Dans ces conditions, le conseil propose une sorte d’organisation «pour un accompagnement à la notification au partenaire»dans les lieux où le dépistage se fait, comme les centres gratuits d’information, de dépistage et de diagnostic (Cegidd), voire aussi dans le milieu associatif, qui développe les tests rapides. Dans ces lieux, «une proposition d’accompagnement doit être systématiquement intégrée au parcours des patients diagnostiqués pour une IST» (1).
Que proposer ensuite ? Après avoir informé le patient, «doit s’établir avec lui une stratégie de notification, en réfléchissant avec lui sur la façon de le faire (téléphone, courrier, SMS…)», mais aussi en protégeant la vie privée des personnes qui vont être contactées. «Les médecins libéraux pourraient accompagner directement leurs patients dans cette démarche, ou les adresser à un centre de santé, beaucoup de dépistages se faisant dans le cadre de la médecine libérale», note le Conseil du sida.

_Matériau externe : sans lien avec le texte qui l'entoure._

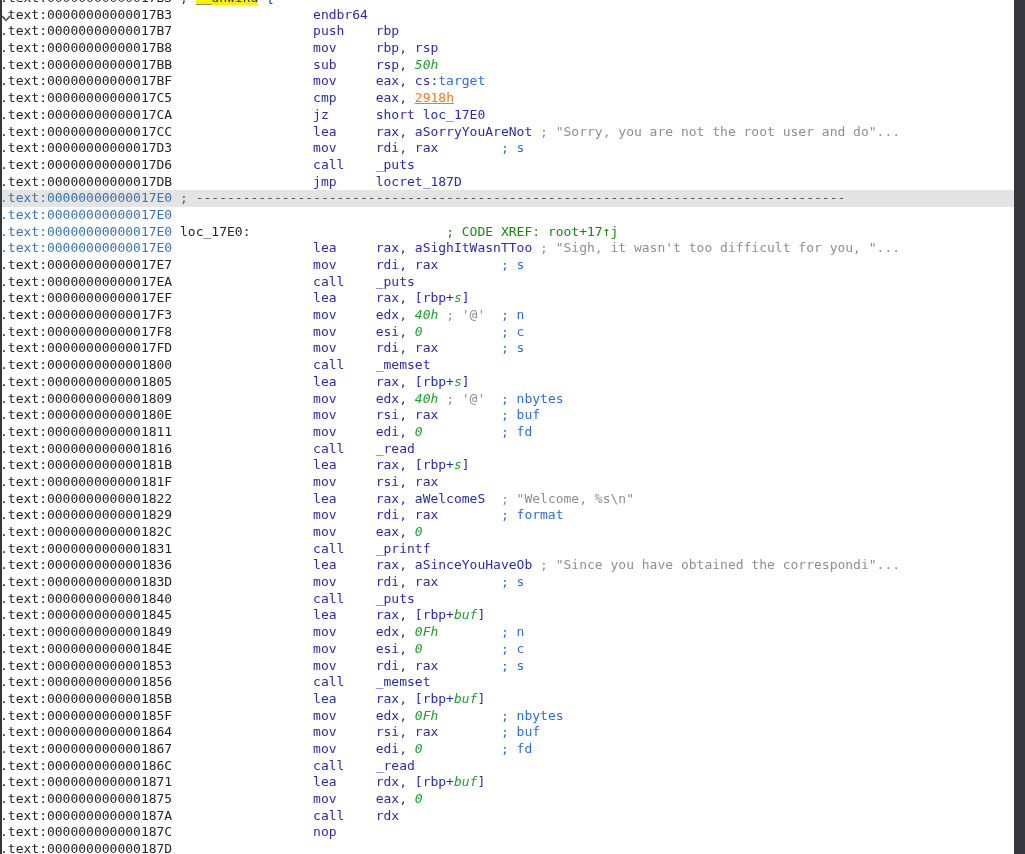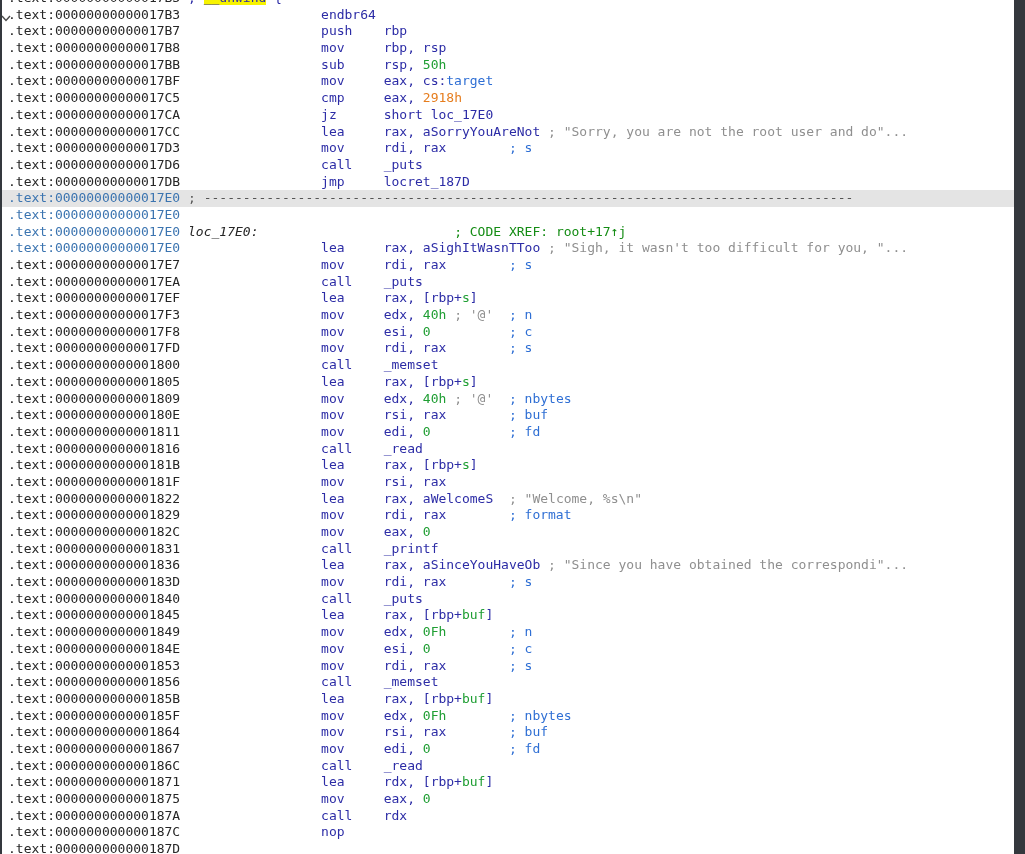".text:00000000000017B3 endbr64" .asm-line { padding-left: 8px -> none }
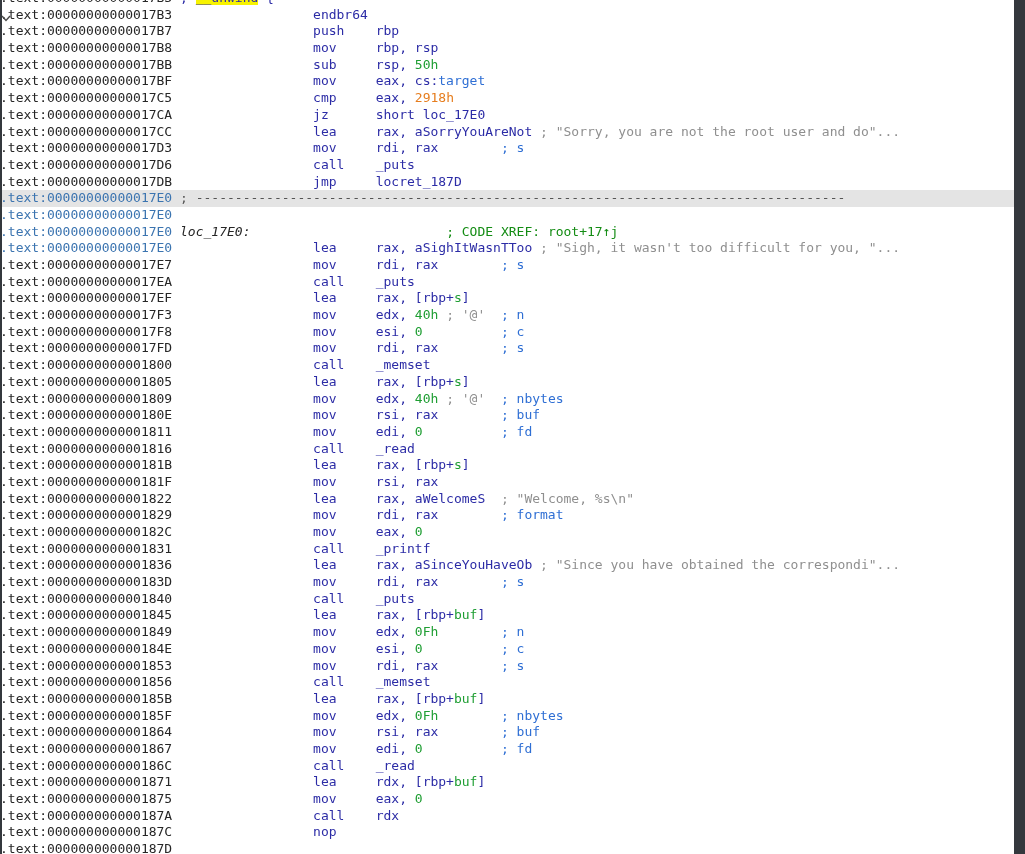"50h" .c-n { font-style: none -> italic }
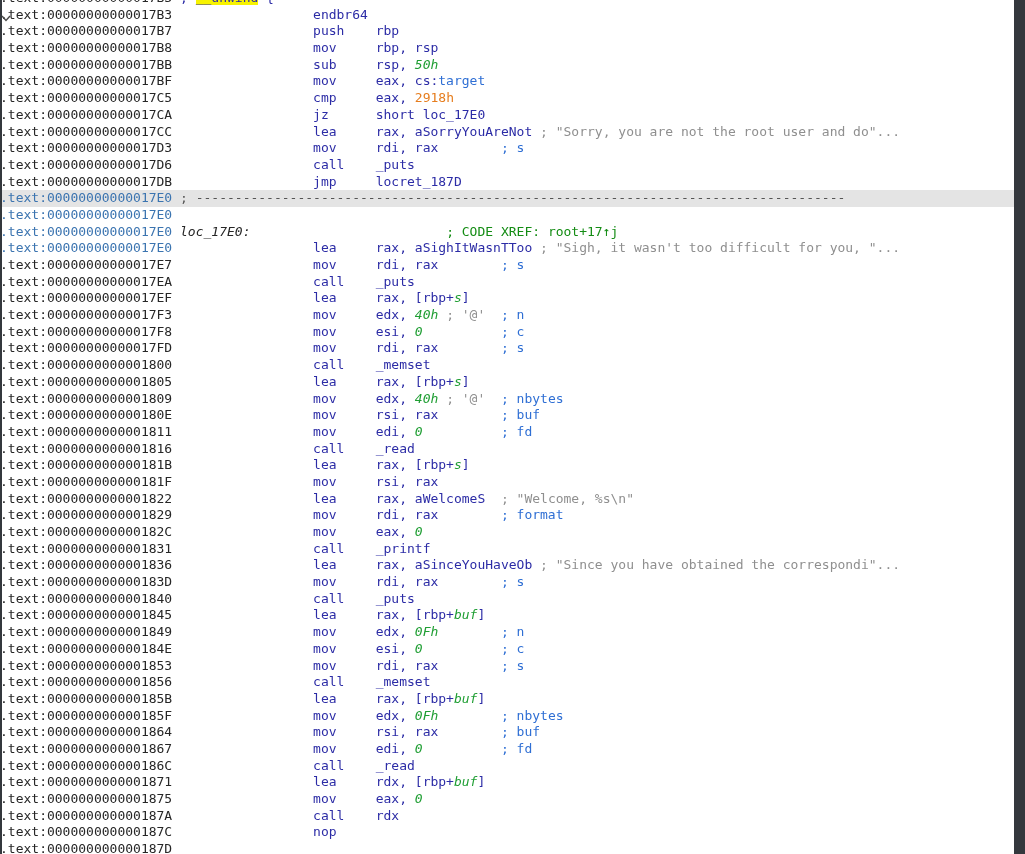"2918h" .c-o { text-decoration: none -> underline }
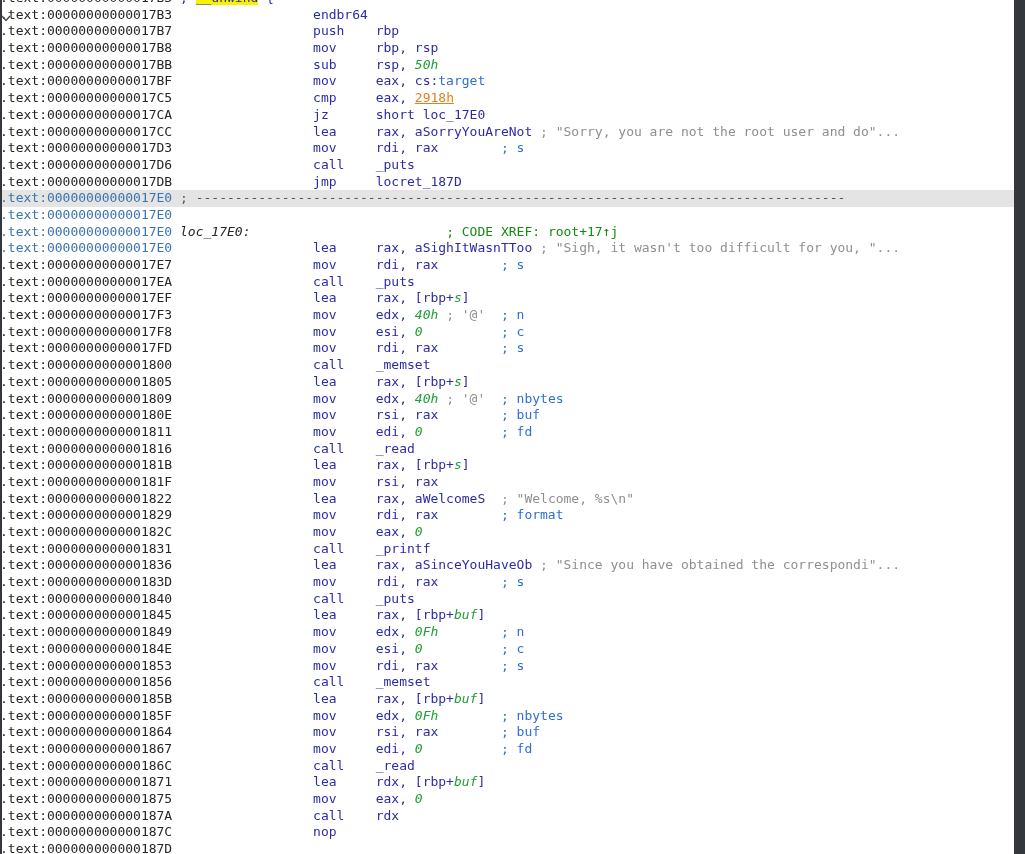"loc_17E0:" .c-l { font-style: italic -> none }
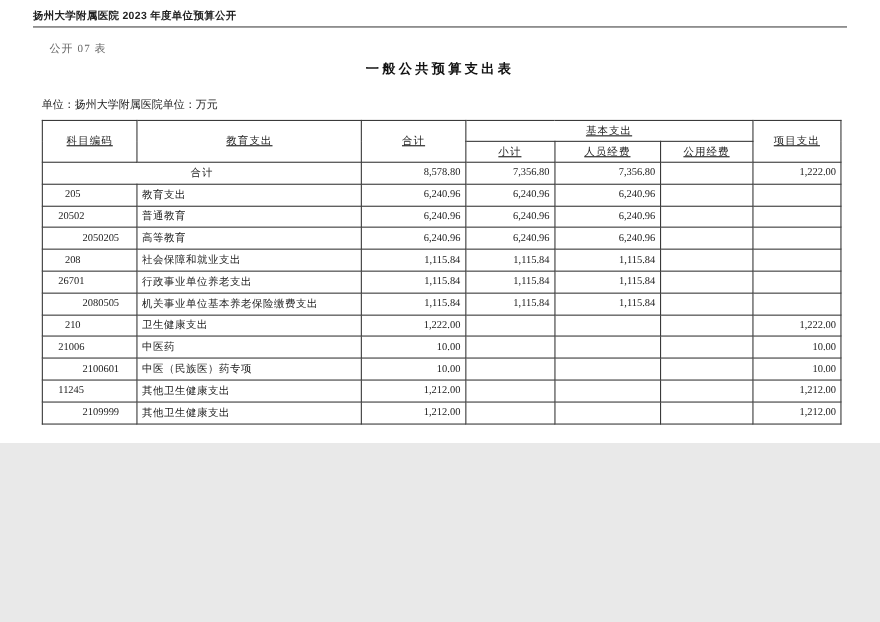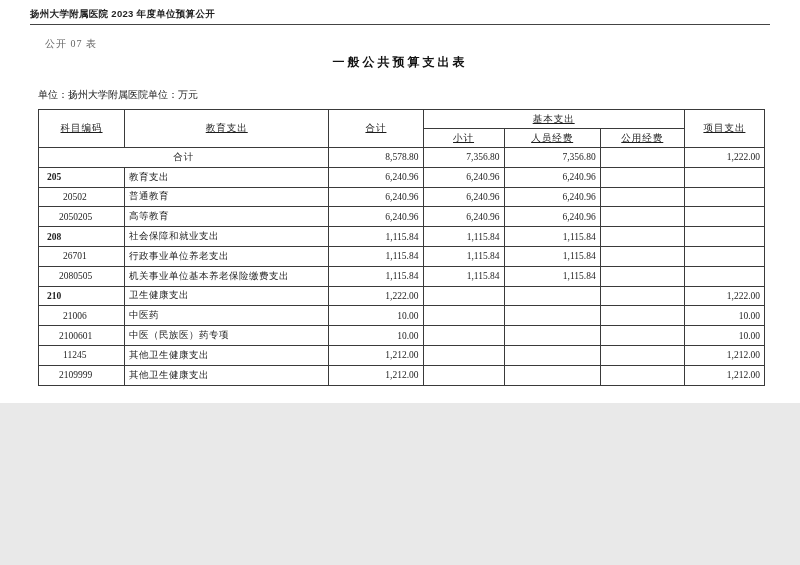"205" td.c-code.indent0 { font-weight: bold -> none; padding-left: 8px -> 20px }
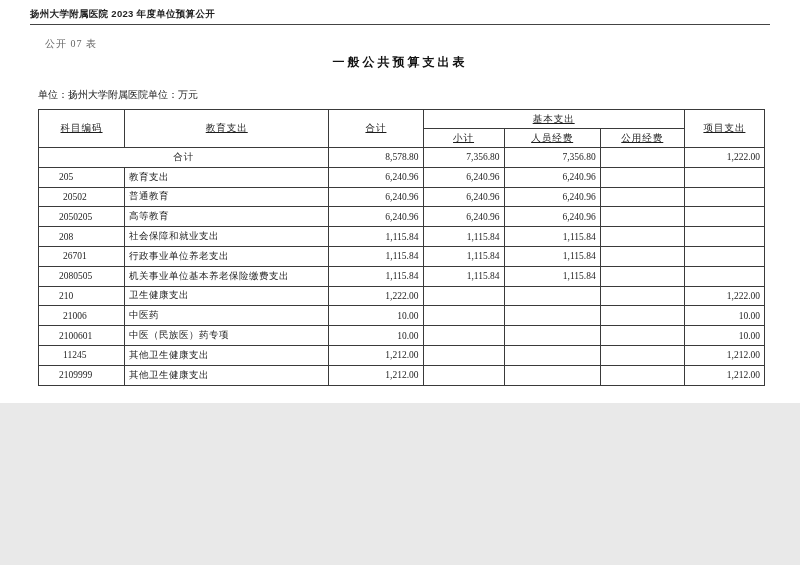"20502" td.c-code.indent1 { padding-left: 24px -> 14px }
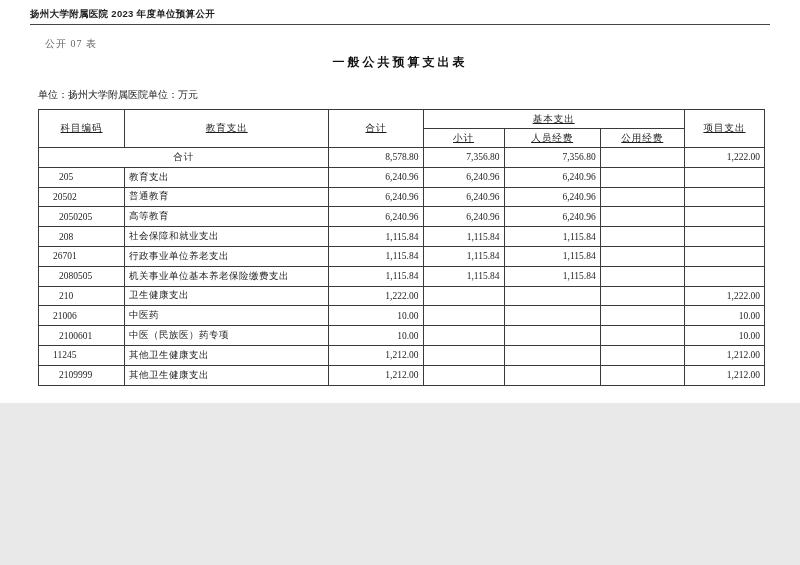"2050205" td.c-code.indent2 { padding-left: 20px -> 36px }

De fait, la grande nouveauté est de proposer «exceptionnellement» à un professionnel de santé de faire la notification lui-même, ce qui est aujourd’hui à la limite de la légalité. Cela permettrait en tout cas de faire sauter un verrou. Et d’ouvrir des possibilités. D’où le souhait du Conseil d’une évolution législative.
En tout cas, ces recommandations ont été adoptées à l’unanimité du Conseil… A l’exception du représentant du conseil de l’ordre des médecins.
(1) L’idée étant d’inscrire cette démarche pour toutes les IST.